Moua v. Pittullo, Howington, Barker, Abernathy, LLP CA2/2

228 Cal. App. 4th 107, 174 Cal. Rptr. 3d 662, 2014 WL 3591548, 2014 Cal. App. LEXIS 652
CourtCalifornia Court of Appeal
DecidedJune 24, 2014
DocketB251787
StatusUnpublished
Cited by12 cases

This text of 228 Cal. App. 4th 107 (Moua v. Pittullo, Howington, Barker, Abernathy, LLP CA2/2) is published on Counsel Stack Legal Research, covering California Court of Appeal primary law. Counsel Stack provides free access to over 12 million legal documents including statutes, case law, regulations, and constitutions.

Bluebook
Moua v. Pittullo, Howington, Barker, Abernathy, LLP CA2/2, 228 Cal. App. 4th 107, 174 Cal. Rptr. 3d 662, 2014 WL 3591548, 2014 Cal. App. LEXIS 652 (Cal. Ct. App. 2014).

Opinion

Opinion

CHAVEZ, J.

Lilas Moua (appellant) appeals from a judgment entered after the trial court granted summary judgment in favor of Pittullo, Howington, Barker, Abernathy, LLP, P. Timothy Pittullo (Pittullo) and Jonathon A. Zitney (Zitney) (collectively respondents) on appellant’s claim against respondents for legal malpractice. We affirm.

FACTUAL BACKGROUND

Appellant was bom and educated in the United States. She began living with Alex Ng (Ng) in 1998. Appellant and Ng participated in a traditional Hmong marriage ceremony in February 2000. 1 Ng paid a dowry, and they lived together as husband and wife. Ng signed numerous formal documents and filed tax returns indicating he was married. The couple had two children together. Appellant believed she was married to Ng. Ng informed appellant that he would take care of any papers or documents that were needed with respect to the marriage. However, no marriage license was ever obtained.

On April 9, 2009, appellant retained respondents to assist her in obtaining a property settlement and child support from Ng. On April 23, 2009, respondents filed a petition for dissolution of marriage in the matter captioned Moua v. Ng, (Super. Ct. San Bernardino County, No. FAMRS901291) (family law case). Pittullo represented to appellant that there was a 50 percent chance that the family court would find her to be Ng’s putative spouse. 2 Pittullo further represented to appellant that she could win $1.5 to $2 million if the family court determined that she was Ng’s putative spouse. Pittullo also advised appellant that if she did not prevail on her putative *110 spouse claim, she could file a civil action pursuant to Marvin v.
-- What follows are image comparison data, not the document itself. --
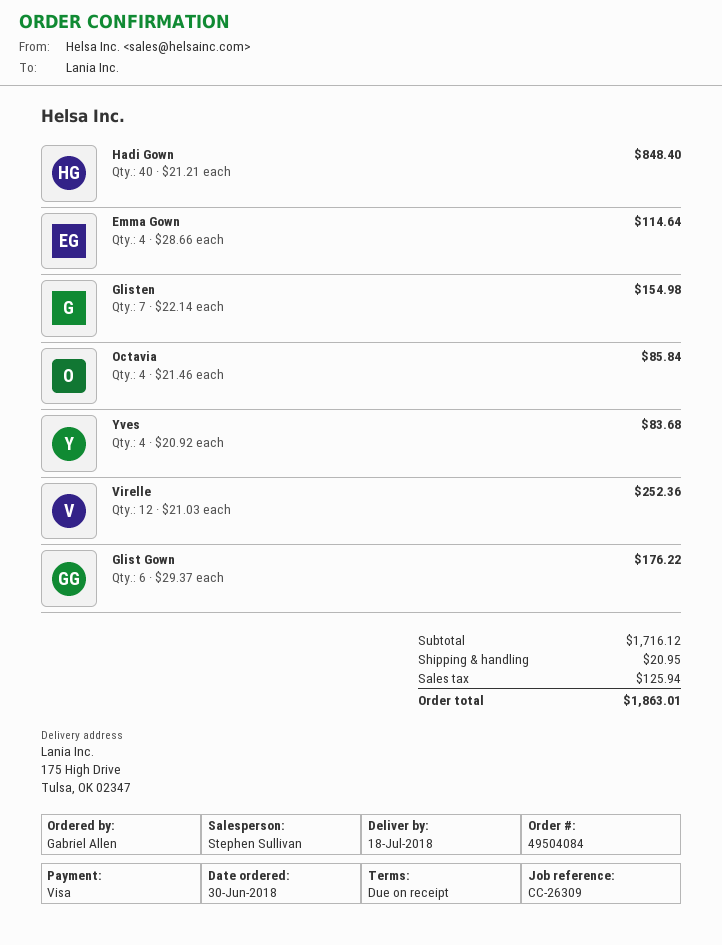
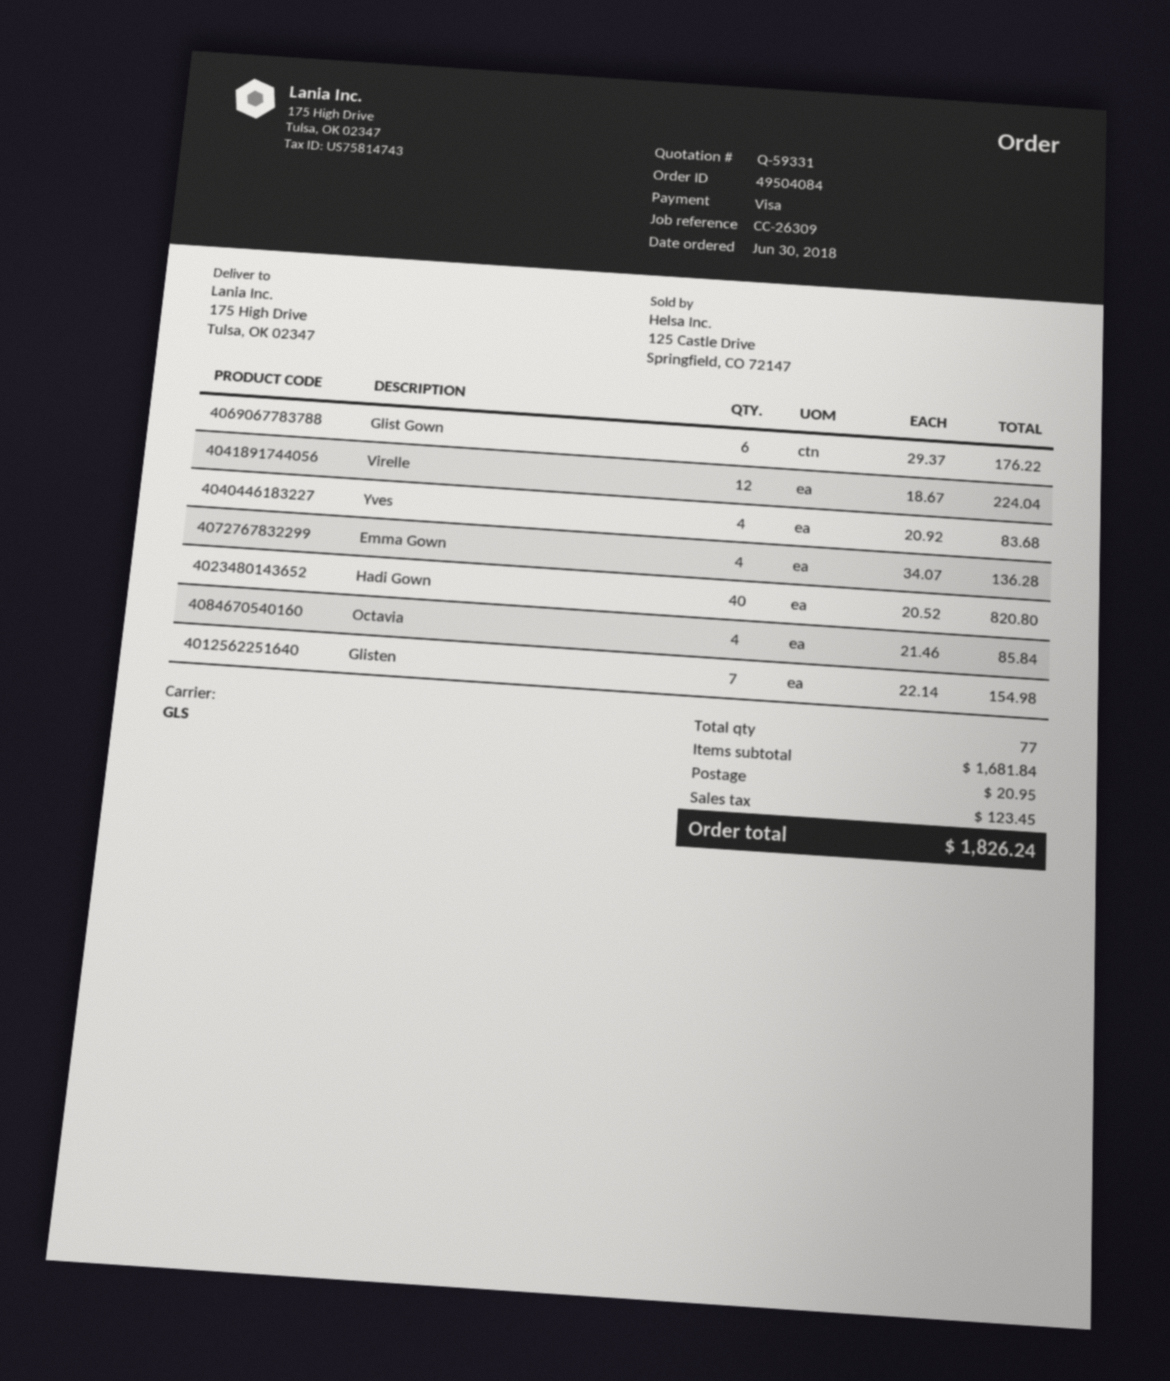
Hadi Gown: 40 x 21.21 = 848.40 -> 40 x 20.52 = 820.80
Emma Gown: 4 x 28.66 = 114.64 -> 4 x 34.07 = 136.28
Virelle: 12 x 21.03 = 252.36 -> 12 x 18.67 = 224.04
subtotal: 1716.12 -> 1681.84
tax: 125.94 -> 123.45
total: 1863.01 -> 1826.24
Marvin (1976) 18 Cal.3d 660 [134 Cal.Rptr. 815, 557 P.2d 106] (Marvin), along with a paternity action. 3

In August 2009, appellant instructed respondents to stop work because she and Ng were negotiating a settlement. In August and September 2009, respondents communicated with appellant regarding the status of the settlement negotiations. In late August 2009, appellant informed respondents that she and Ng had reached a settlement, which included a one-time payment of $550,000. Ng later offered to enter into a stipulated judgment in the family law case providing, in part, that Ng would pay the sum of $550,000 to appellant.

In a letter dated October 30, 2009, Zitney informed appellant that there were significant risks involved with trying the putative spouse issue, and informed her that if she were to lose that issue, she could walk away with nothing.

In a letter dated April 27, 2010, Pittullo wrote to appellant informing her of his “strong” recommendation that she accept Ng’s settlement offer of $550,000. Pittullo wrote: “Considering that you have a 50% chance of losing and walking away from $500,000, we have recommended that you accept the offer. However, the final decision is yours to make.”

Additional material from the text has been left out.